Web document revisions:
##############################

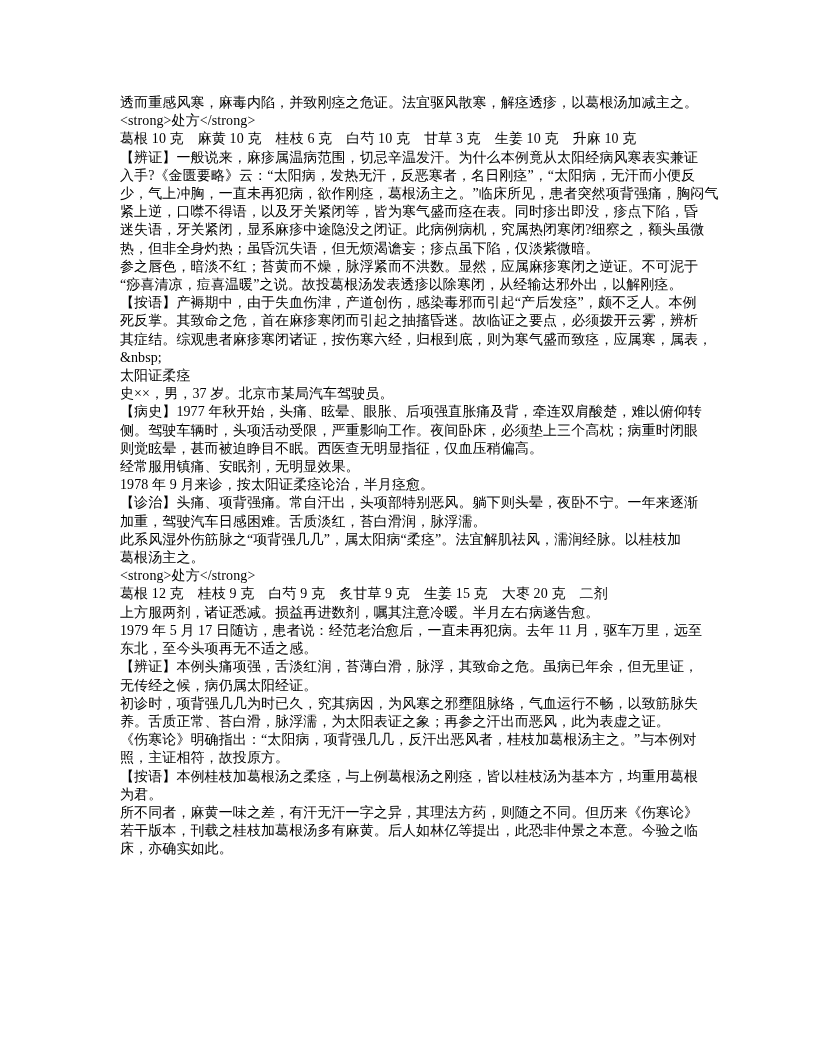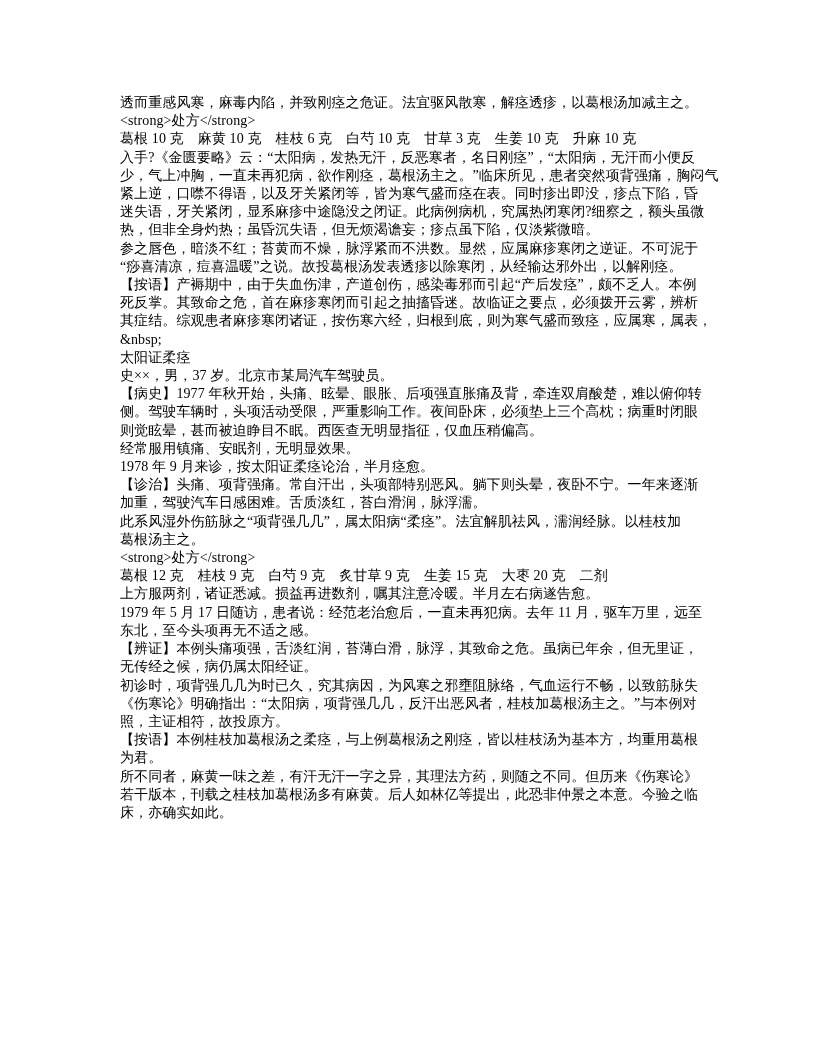"【辨证】一般说来，麻疹属温病范围，切忌辛温发汗。为什么本例竟从太阳经病风寒表实兼" span.text-line { html: none -> <span>【辨证】一般说来，麻疹属温病范围，切忌辛温发汗。为什么本例竟从太阳经病风寒表实兼证</span> }
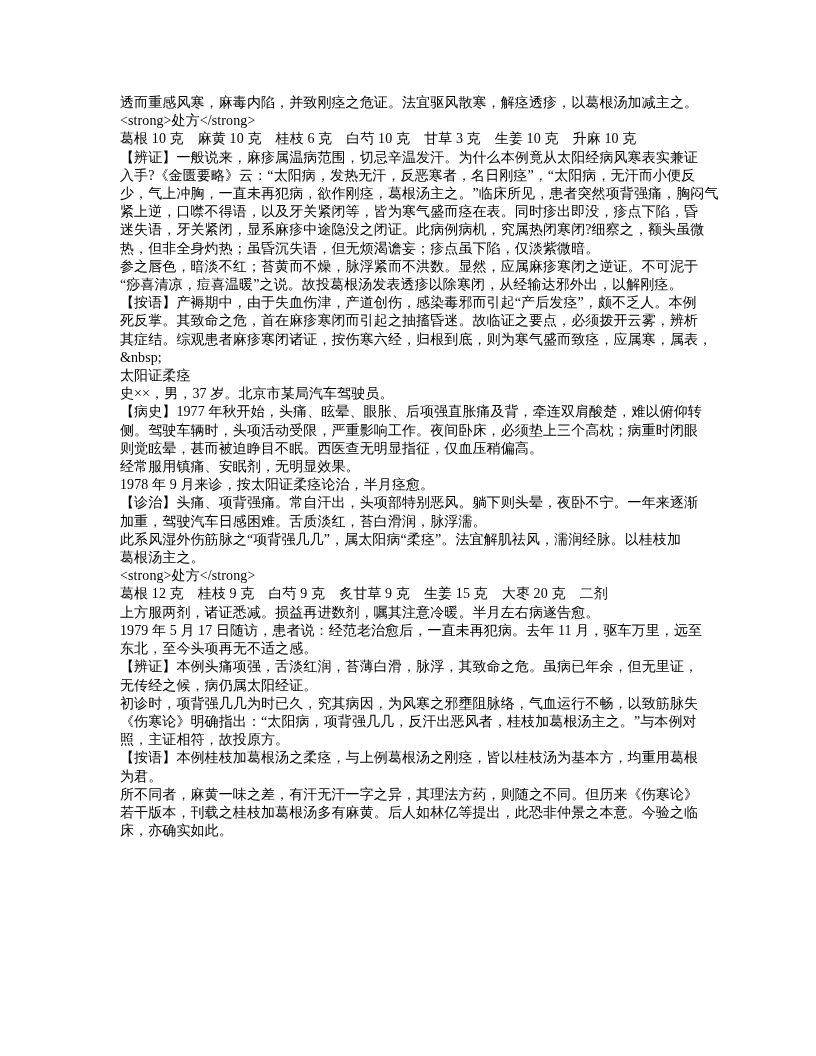"养。舌质正常、苔白滑，脉浮濡，为太阳表证之象；再参之汗出而恶风，此为表虚之证。" span.text-line { html: none -> <span>养。舌质正常、苔白滑，脉浮濡，为太阳表证之象；再参之汗出而恶风，此为表虚之证。</span> }
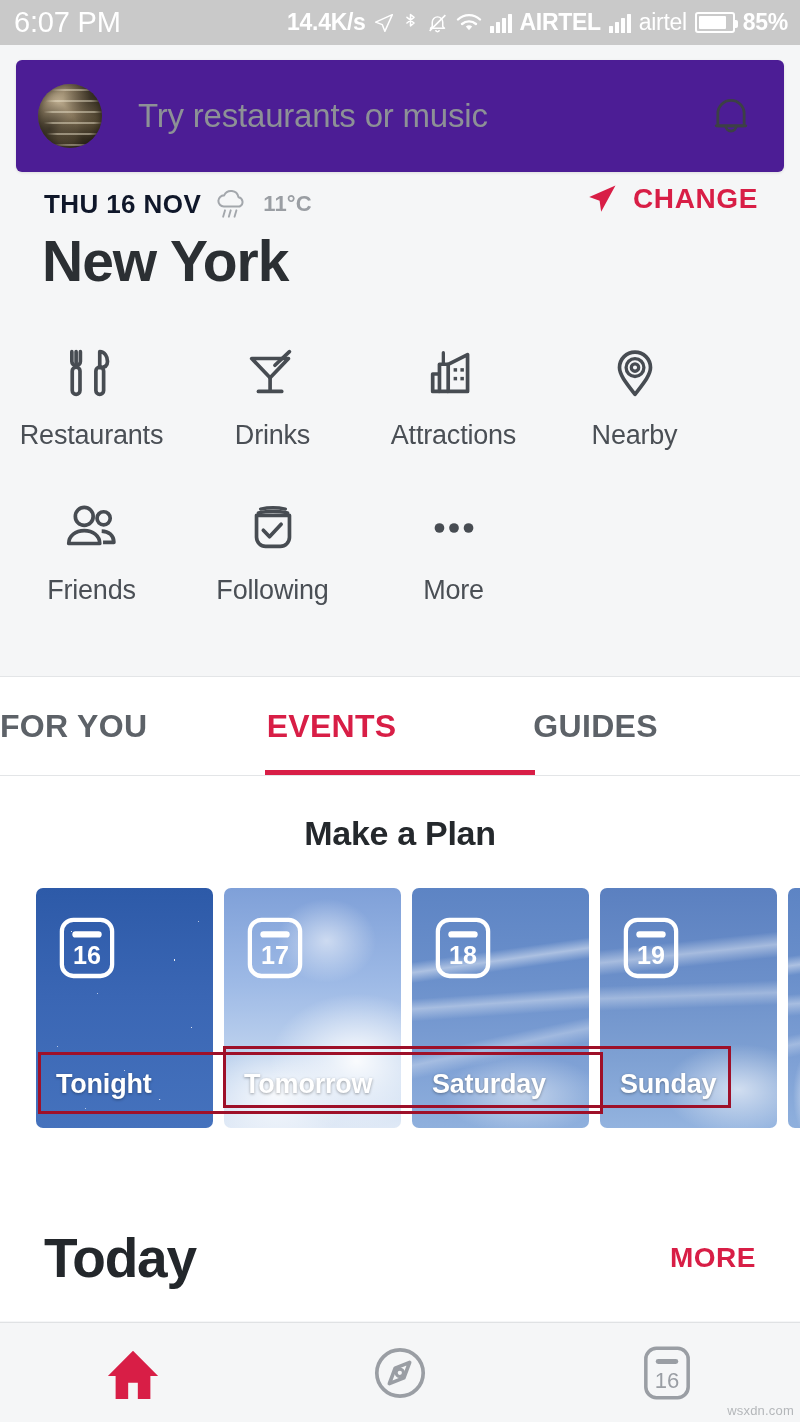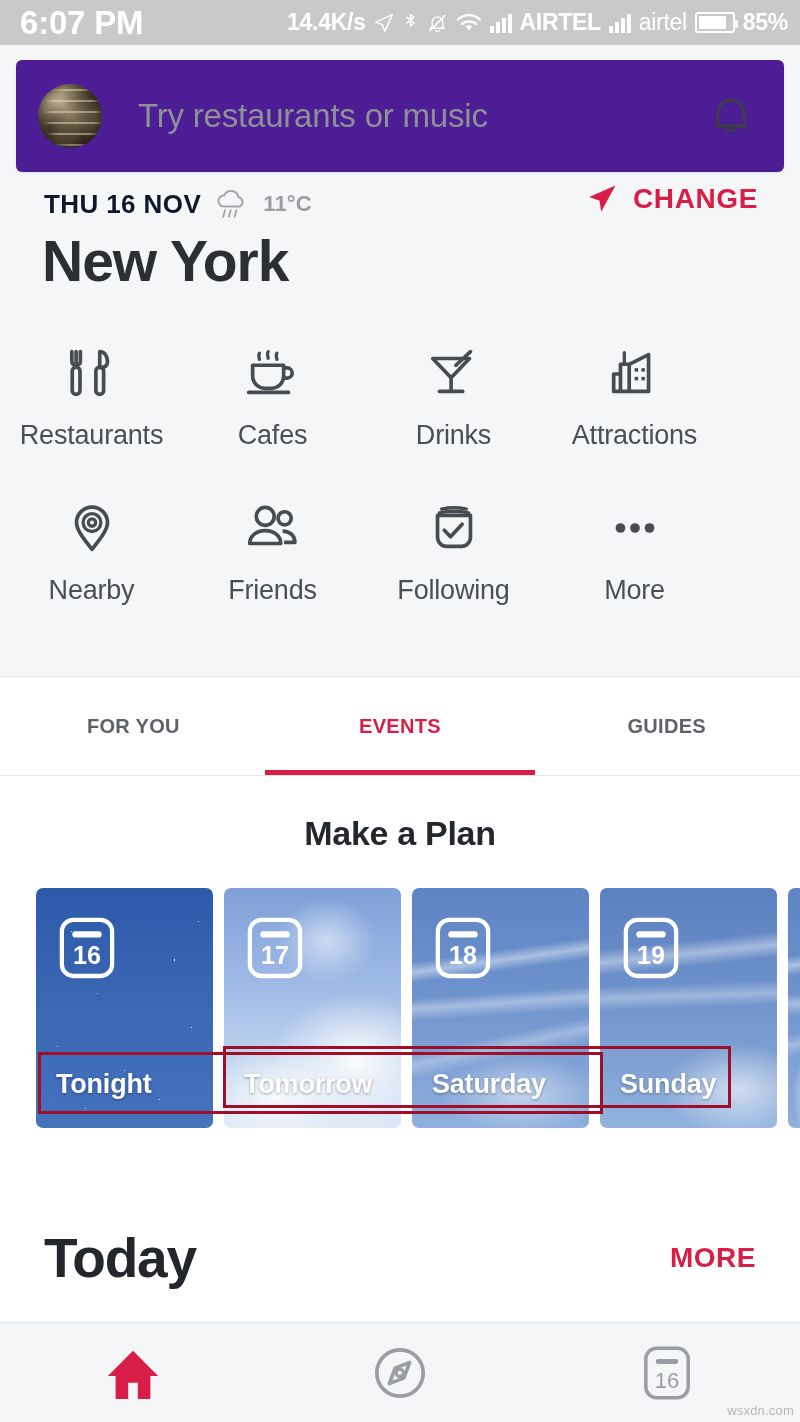"6:07 PM" .sb-time { font-size: 33px -> 29px; font-weight: bold -> normal; margin-left: 20px -> 14px }
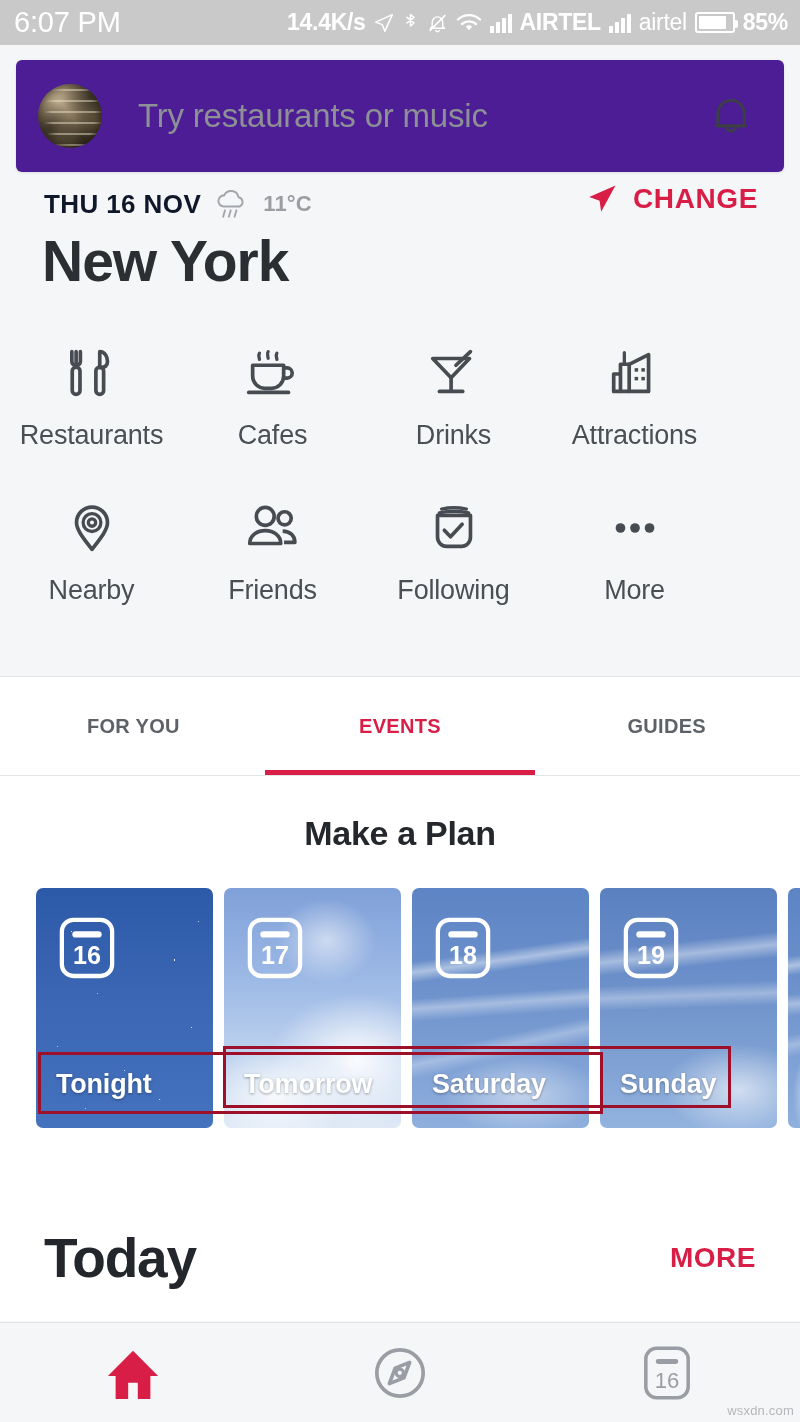"Cafes" div.cat { html: <div> <span> <svg> <path></path> <path></path> <path></path> <line></line> </svg> </span> <span>Cafes</span> </div> -> none }
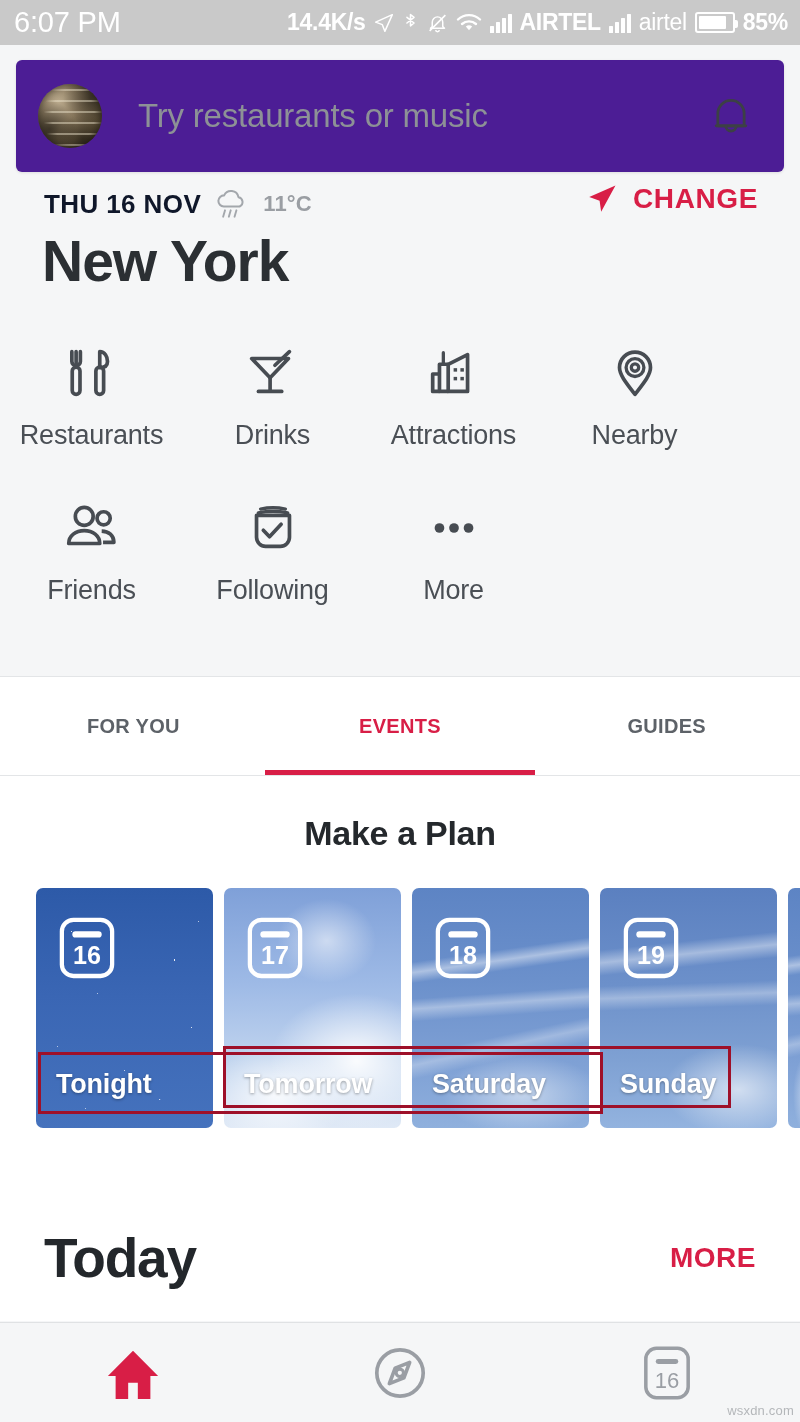"FOR YOU" .tab { font-size: 20px -> 32px; justify-content: center -> flex-start }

##############################

:: ASSIGNMENT ::
The records above should be reproduced exactly, with the pictures omitted.

:: EXERCISE SOLUTION ::
"【辨证】一般说来，麻疹属温病范围，切忌辛温发汗。为什么本例竟从太阳经病风寒表实兼" span.text-line { html: none -> <span>【辨证】一般说来，麻疹属温病范围，切忌辛温发汗。为什么本例竟从太阳经病风寒表实兼证</span> }
"养。舌质正常、苔白滑，脉浮濡，为太阳表证之象；再参之汗出而恶风，此为表虚之证。" span.text-line { html: none -> <span>养。舌质正常、苔白滑，脉浮濡，为太阳表证之象；再参之汗出而恶风，此为表虚之证。</span> }
"6:07 PM" .sb-time { font-size: 33px -> 29px; font-weight: bold -> normal; margin-left: 20px -> 14px }
"Cafes" div.cat { html: <div> <span> <svg> <path></path> <path></path> <path></path> <line></line> </svg> </span> <span>Cafes</span> </div> -> none }
"FOR YOU" .tab { font-size: 20px -> 32px; justify-content: center -> flex-start }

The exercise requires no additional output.